You would need to link to the Windows 32-bit or 64-bit Win32 library.


Also, how to make the output to be sent in the desktop background, like winamp's avs?
[/quote]
You would need to use the 32-bit or 64-bit Windows DirectX library functionality.


You are wrong, borland pascal is for windows (3.1 native). I has 3 modes, real, protected and windows app.

Yes, but Windows has discontinued support for 16-bit applications since Windows XP.
According to this MSDN thread, you can render to the desktop by using FindWindow and FindWindowEx to grab the "Program Manager" and "FolderView" handles, and use GetDC and RedrawWindow to begin rendering and to redraw the desktop icons.

These functions are provided by the Win32 library, and can be used in any language that supports linking to C-library interfaces (consult your compiler's documentation). Whether or not this can be done in 16-bit Turbo Pascal is another question...
Well, pascal supports these functions. I found the FindWindow, check the image. But I dont know how to create windows through pascal, the initialization and such staff. Any idea?

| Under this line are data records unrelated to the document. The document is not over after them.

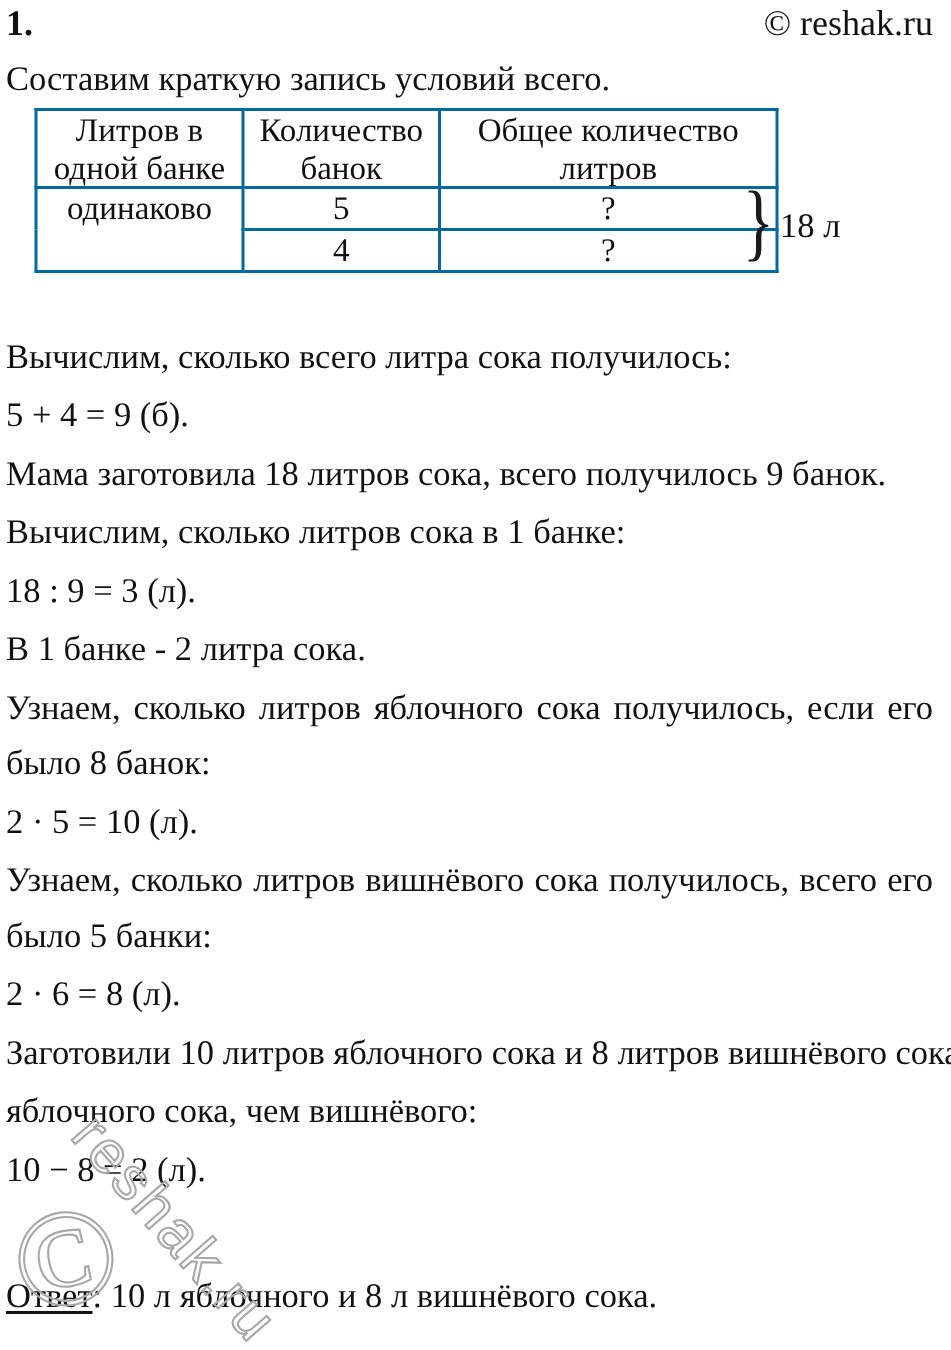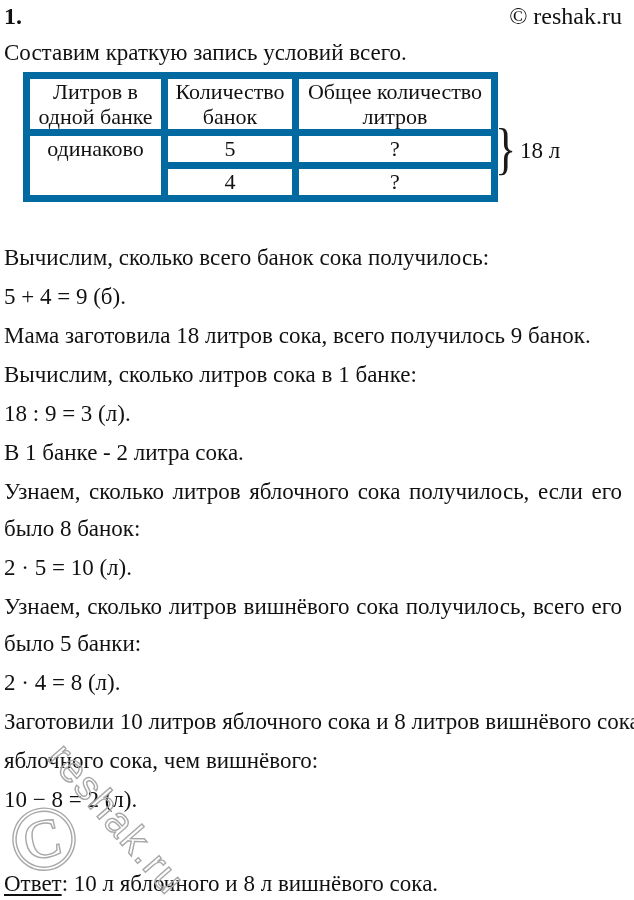"Литров в одной банке" table.short-record th, table.short-record td { border: 7px solid #0369a1 -> 2px solid #0369a1 }
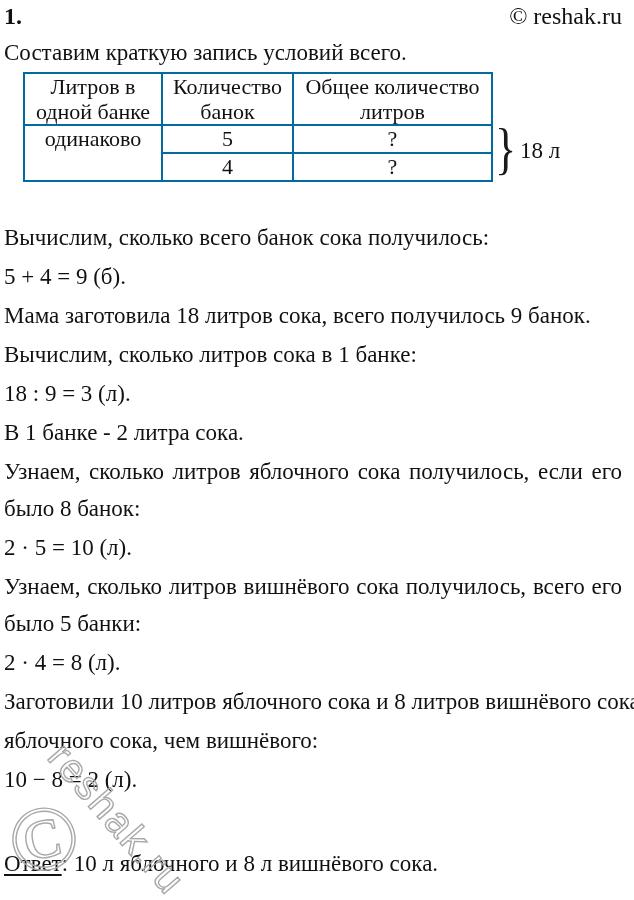"Общее количество литров" .col-3 { width: 199px -> 225px }
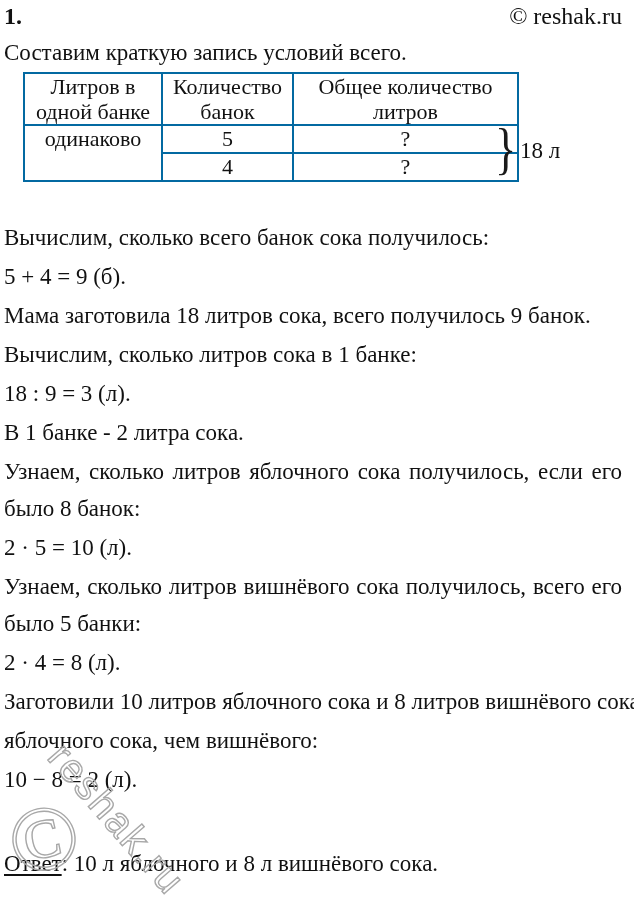"Вычислим, сколько всего банок сока" p.para { text: банок -> литра }
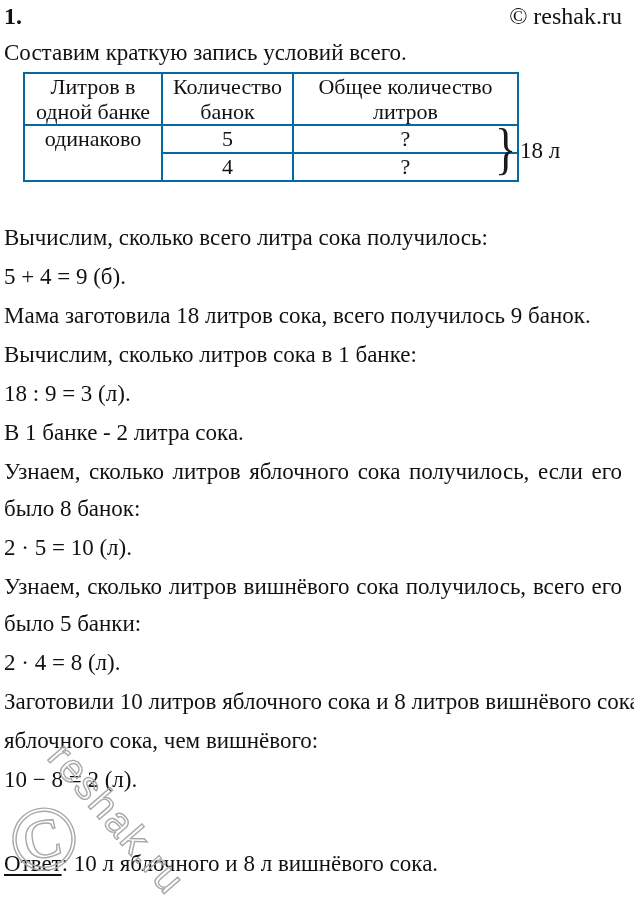"2 · 4 = 8" p.para { text: 4 -> 6 }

Also, I am not sure, but are you sure that the icons and folders must be redrawned, because it seems that winamp's avs just updates only the background..
Turbo Pascal is for DOS. Windows 3.1 ran as a DOS application, which offer minimal layer of abstractions, including later (3.1 vs 3.0 IIRC) real vs. protected mode. Basically, you'd boot into DOS, then run win.com, which would do a lot of magic. I don't remember if it could run without that. Maybe the 3.1 32-bit version was standalone OS, the 16-bit and 3.0 were the old style.

It wasn't until Windows 95 that roles changed and Win 95 became the OS itself.

To develop a Windows 3.1 application, you need to run Windows 3.1 inside DosBox, if it even runs.

There is no way to break out of DosBox to host desktop - DosBox runs on any OS and is completely oblivious of Windows. There is only basic DOS support, so I have no clue if it's capable of running Win3.1 to a useful extent, let alone how interoperable it is with such applications.

But I dont know how to create windows through pascal, the initialization and such staff. Any idea?[/quote]
Win3.1 API is old.... That was before many of functional changes to structure of application, I remember that even Delphi was quite cumbersome at that time.

General approach is about the same as today, minus the MFC. One could, in theory, try digging out one of such tutorials and backporting it.
The 32-bit versions of the Windows OSs maintained backwards compatibility for running Win16 and Win32s applications until at least Vista. If you're running a 64-bit version of the OS you need to do something like run a virtual machine.